You would think that interpolating at more points would give you a more accurate approximation. There’s a famous example by Runge that proves this is not the case. If you interpolate the function 1/(1 + x²) over the interval [−5, 5], as you add more interpolation points the maximum interpolation error actually increases.
Here’s an example from a post I wrote a few years ago, using 16 interpolation points. This is the same function, rescaled to live on the interval [−1, 1].
There are two things that make Runge’s example work.
- The interpolation nodes are evenly spaced.
- Singularities in the complex plane too close to the domain.
If you use Chebyshev nodes rather than evenly spaced nodes, the problem goes away.
And if the function being interpolated is analytic in a certain region around the unit inverval (described here) the problem also goes away, at least in theory. In practice, using floating point arithmetic, you can see rapid divergence even though in theory the interpolants converge [1]. That is is point of this post.
Example
So let’s try interpolating exp(−9x²) on the interval [−1, 1]. This function is analytic everywhere, so the interpolating polynomials should converge as the number of interpolation points n goes to infinity. Here’s a plot of what happens when n = 50.
Looks like all is well. No need to worry. But let’s press our luck and try n = 100.
Hmm. Something is wrong.
In fact things are far worse than the plot suggests. The largest interpolant value is over 700,000,000. It just doesn’t show in the plot.

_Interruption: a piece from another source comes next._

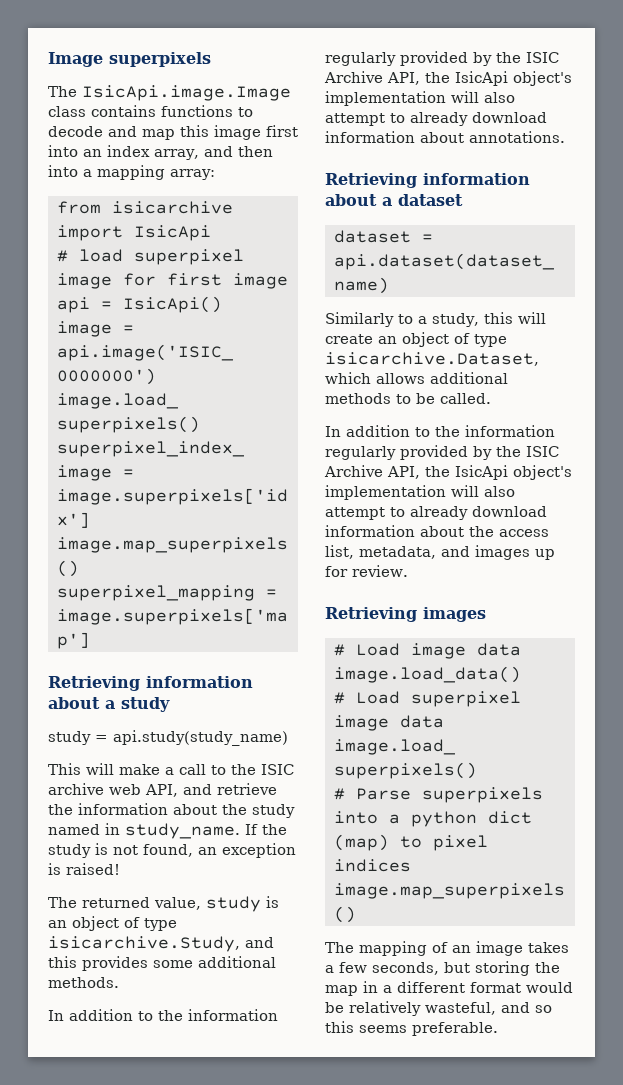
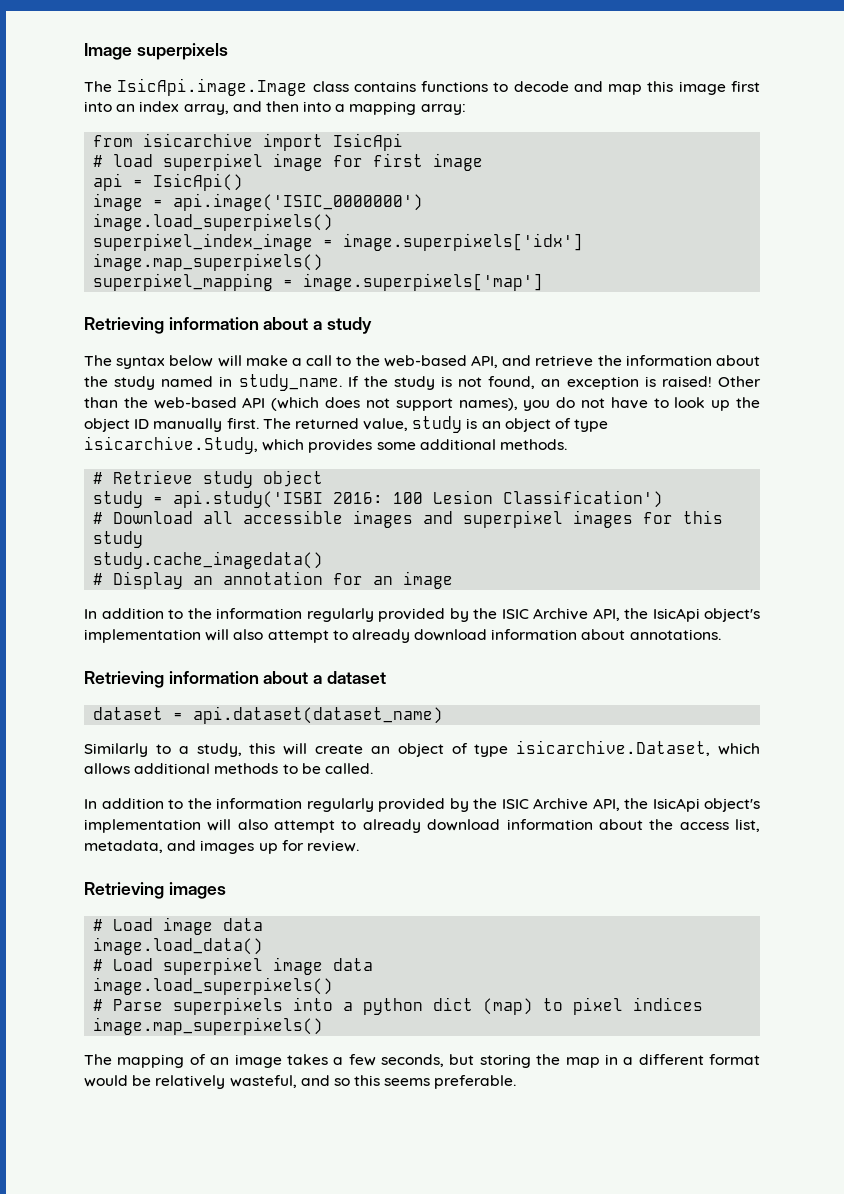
[48,730,288,746] [48,763,81,775] study = api.study(study_name) // This -> [84,355,214,369] The syntax below
[261,764,294,775] [48,783,141,795] ISIC archive web -> [383,355,467,367] web-based
(120, 869) // -> [717,376,761,387] [84,397,760,411] [84,418,259,432] Other than the web-based API (which does not support names), you do not have to look up the object ID manually first.
[245,937,274,948] [48,956,77,968] and this -> [262,439,305,451] which
(119, 982) none -> [93,470,324,488] [93,490,664,508] [93,510,724,528] [93,531,144,548] [93,551,324,569] [93,571,454,589] // # Retrieve study object // study = api.study('ISBI 2016: 100 Lesion Classification') // # Download all accessible images and superpixel images for this study // study.cache_imagedata() // # Display an annotation for an image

Interpolating at evenly spaced points is badly conditioned. There would be no problem if we could compute with infinite precision, but with finite precision interpolation errors can grow exponentially.
Personal anecdote
Years ago I learned that someone was interpolating exp(−x²) at a large number of evenly spaced points in an application. If memory serves, they wanted to integrate the interpolant in order to compute probabilities.
I warned them that this was a bad idea because of Runge phenomena.
I was wrong on theoretical grounds, because exp(−x²) is analytic. I didn’t know about Runge’s convergence theorem.
But I was right on numerical grounds, because I also didn’t know about the numerical instability demonstrated above.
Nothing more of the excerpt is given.